Supplied information.

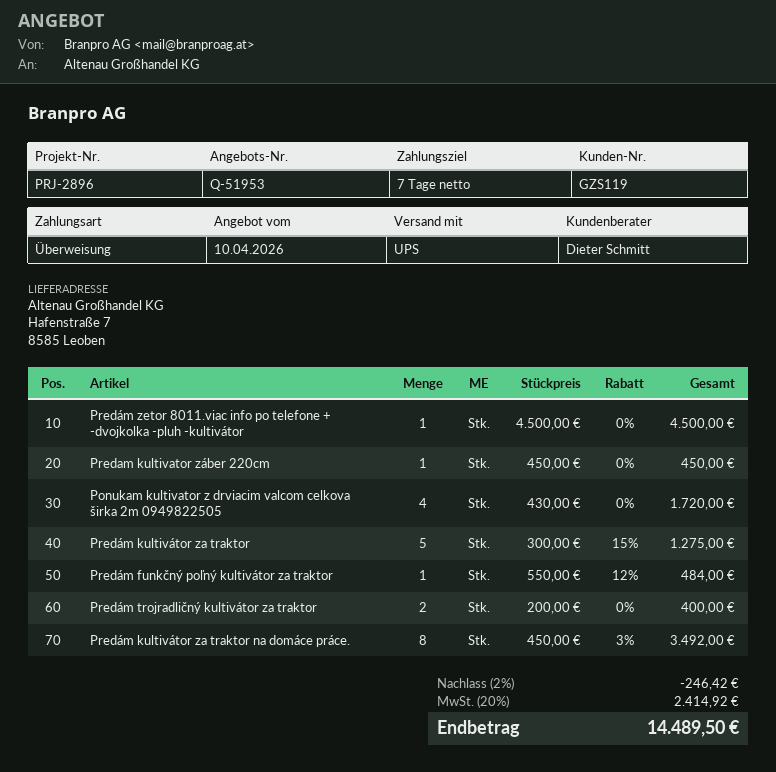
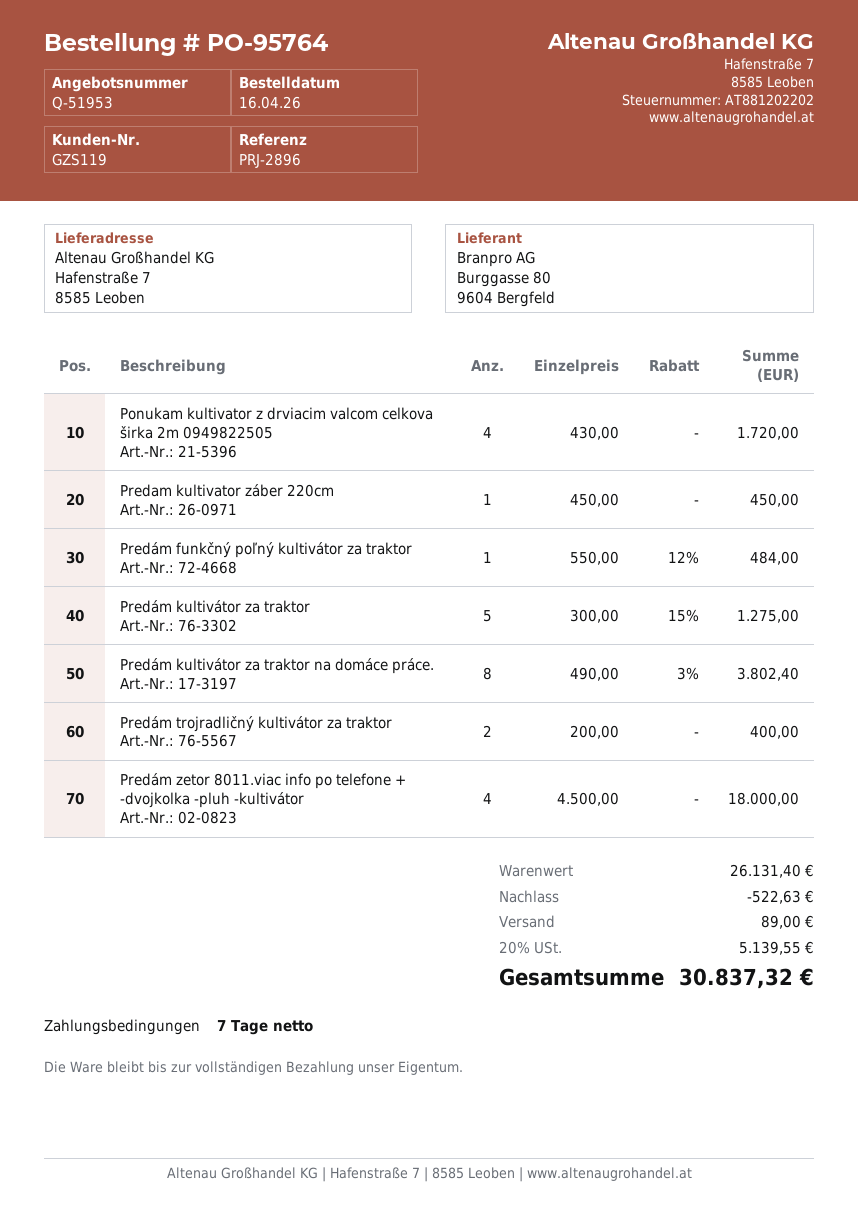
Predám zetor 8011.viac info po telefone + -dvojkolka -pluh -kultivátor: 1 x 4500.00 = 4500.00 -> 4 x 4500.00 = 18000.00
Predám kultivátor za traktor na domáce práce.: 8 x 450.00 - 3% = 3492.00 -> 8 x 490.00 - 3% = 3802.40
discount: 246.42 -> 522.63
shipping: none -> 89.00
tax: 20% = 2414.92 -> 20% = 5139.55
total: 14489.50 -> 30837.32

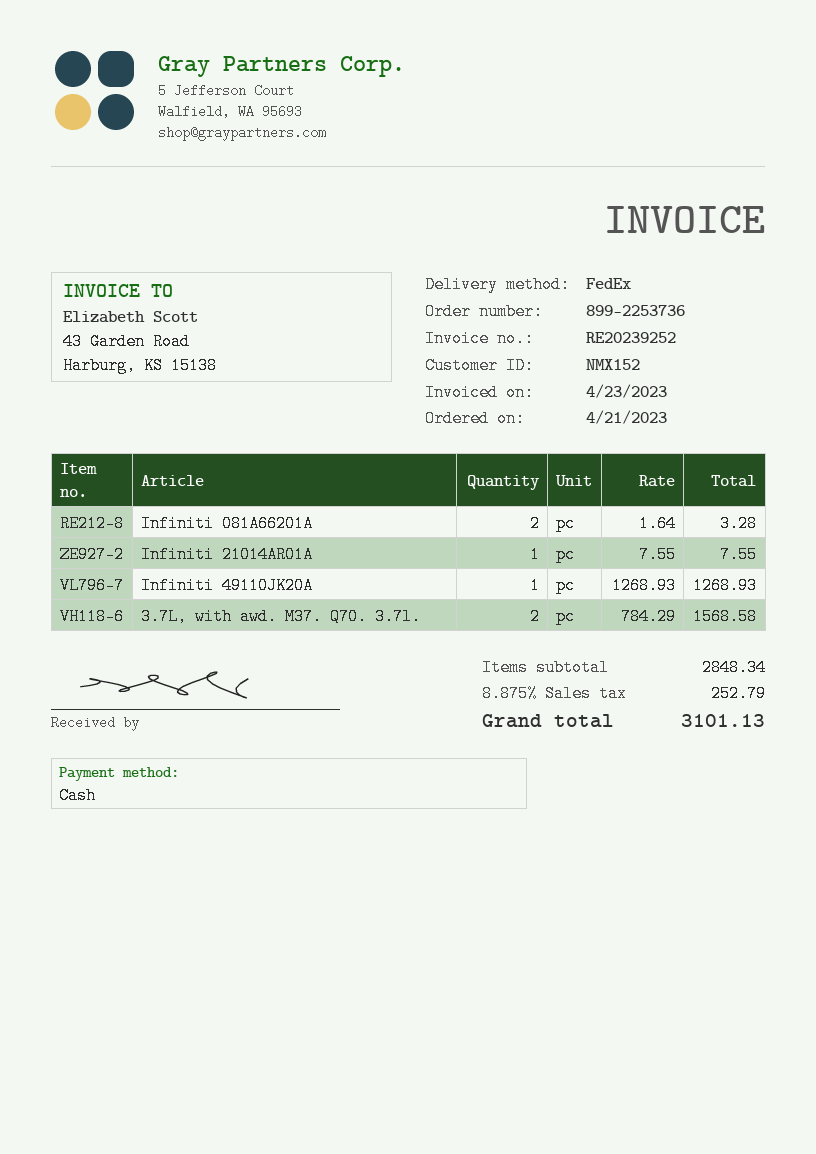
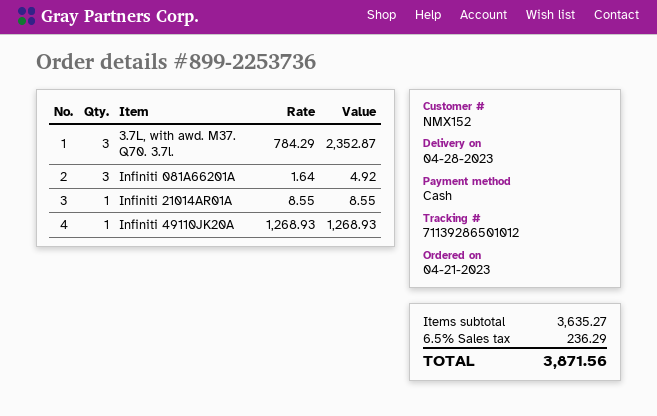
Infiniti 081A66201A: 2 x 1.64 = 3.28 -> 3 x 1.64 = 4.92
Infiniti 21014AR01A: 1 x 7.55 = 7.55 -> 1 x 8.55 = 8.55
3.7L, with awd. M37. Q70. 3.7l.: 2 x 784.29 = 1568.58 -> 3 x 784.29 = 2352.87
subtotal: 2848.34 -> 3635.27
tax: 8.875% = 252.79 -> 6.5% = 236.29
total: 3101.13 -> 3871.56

Goal of the exercise. Please repeat, exactly and with nothing else, the lines from the one containing "shipping: none -> 89.00" to the last line of the entries, both included, excluding any pictures.

Solution to this problem.
shipping: none -> 89.00
tax: 20% = 2414.92 -> 20% = 5139.55
total: 14489.50 -> 30837.32

Infiniti 081A66201A: 2 x 1.64 = 3.28 -> 3 x 1.64 = 4.92
Infiniti 21014AR01A: 1 x 7.55 = 7.55 -> 1 x 8.55 = 8.55
3.7L, with awd. M37. Q70. 3.7l.: 2 x 784.29 = 1568.58 -> 3 x 784.29 = 2352.87
subtotal: 2848.34 -> 3635.27
tax: 8.875% = 252.79 -> 6.5% = 236.29
total: 3101.13 -> 3871.56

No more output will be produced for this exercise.